Índia: trabalhadores farão greve contra privatização de aeroportos

india

Nova Deli, Prensa Latina Quase 10 mil empregados da Autoridade de Aeroportos da Índia (AAI) começarão uma greve por tempo indefinida no dia 20 de fevereiro contra a proposta de privatização de seis instalações aéreas.

Com a bandeira da União de Empregados da Autoridade de Aeroportos (AAEU), os protestantes criticam a proposta de privatizar os aeroportos de Ahmedabad, Jaipur, Lucknow, Guwahati, Thiruvananthapuram e Mangaluru, aprovada pelo governo em novembro de 2018.

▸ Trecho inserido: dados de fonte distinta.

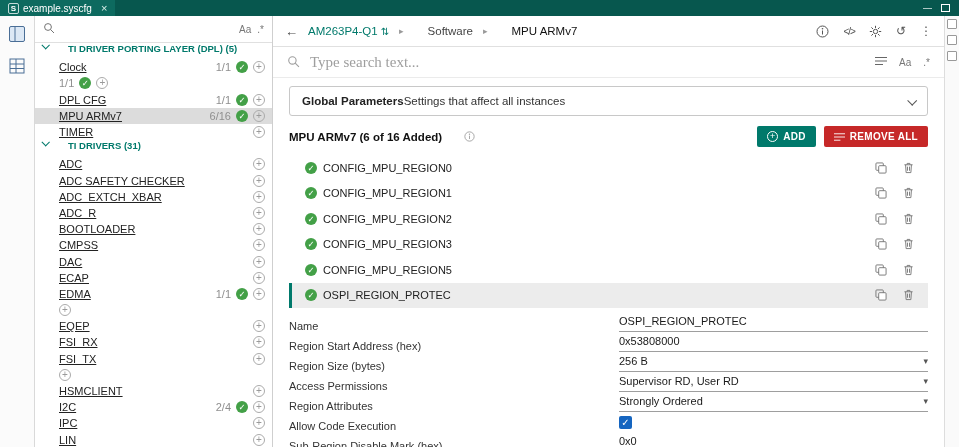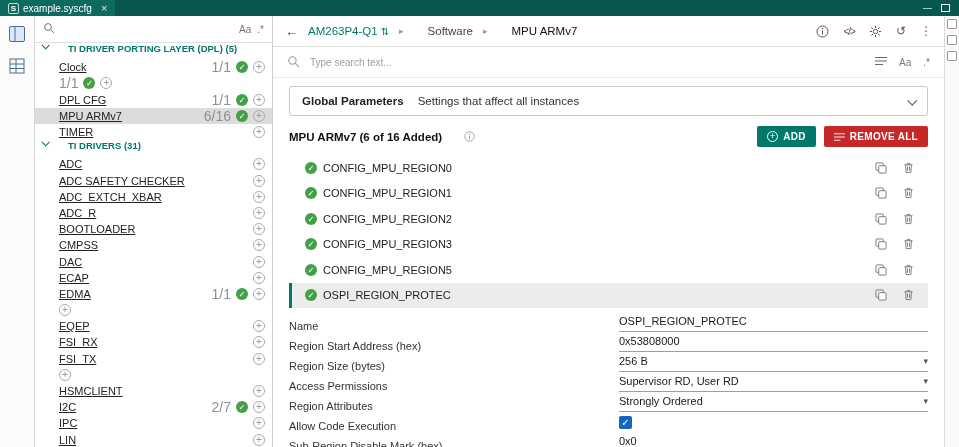"1/1" .tree-count { font-size: 14px -> 11px }
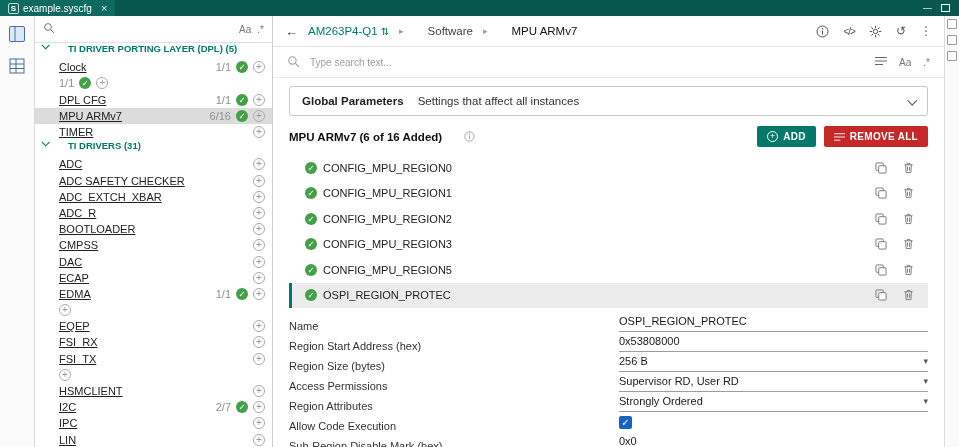"Type search text..." .main-search input { font-family: Liberation Sans, sans-serif -> Liberation Serif, serif; font-size: 10px -> 15px }
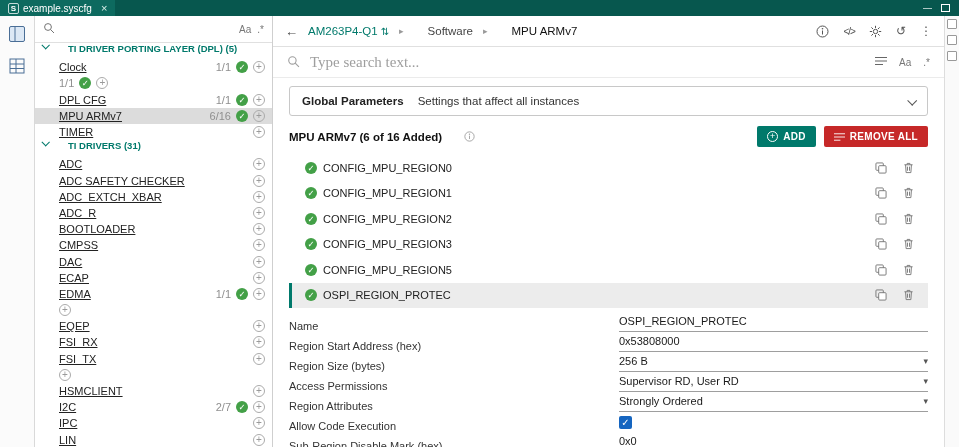"Global Parameters" .global-card { gap: 14px -> none }
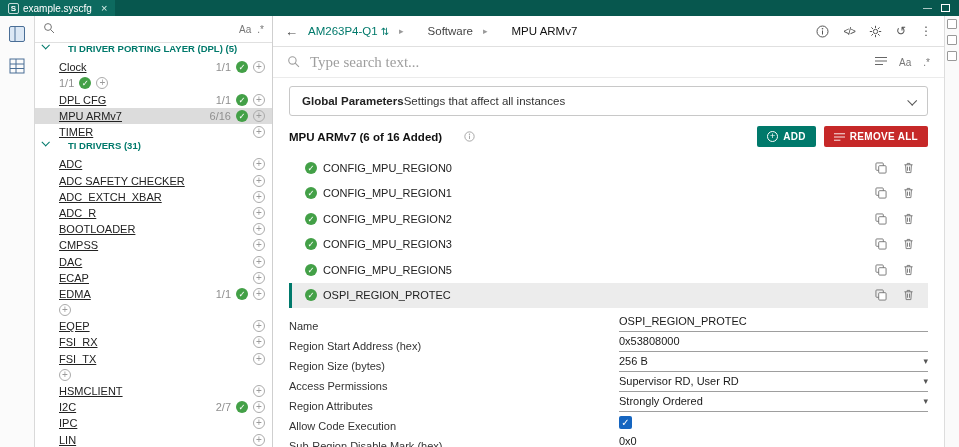"2/7" span.tree-count { text: 2/7 -> 2/4 }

O sindicato organizou vários protestos no mês de dezembro em vários aeroportos de todo o país contra a proposta de administrar seis aeroportos com fins de lucro através de uma associação público-privada.

Os empregados afirmam que a privatização conduzirá à exploração dos trabalhadores, informou o portal de opinião News Click.

Balraj Singh Ahlawat, secretário geral da AAEU, disse que os aeroportos administrados pela AAI têm reservas para pessoas de Castas Programadas e Tribos Programadas, o que lhes garante oportunidades de trabalho. Com a privatização, o pessoal só poderá trabalhar por contrato e serão explorados pelos operadores privados.

O Centro de Sindicatos (CITU) enviou uma carta ao ministro de Aviação Civil, Suresh Prabhu, em 11 de fevereiro, expressando sua solidariedade com a decisão do sindicato de iniciar uma greve indefinida e condenou a decisão adotada pelo governo de privatizar os aeroportos.

A carta mencionava que esses seis aeroportos foram modernizados mediante enormes investimentos do tesouro público sob a supervisão da AAI e não são de modo algum inferiores aos aeroportos de Deli, Mumbai, Hyderabad e Bangalore, que são administrados por operadores privados.

CITU fez um chamado ao ministro a que considere a gravidade da situação e intervenha para deter a privatização injusta dos aeroportos.

‘Após modernizar estes seis aeroportos com dinheiro público, entregá-los a mãos privadas equivale a uma benesse indevida para os atores privados às custas do tesouro público, além de ser totalmente injusto’, diz a carta.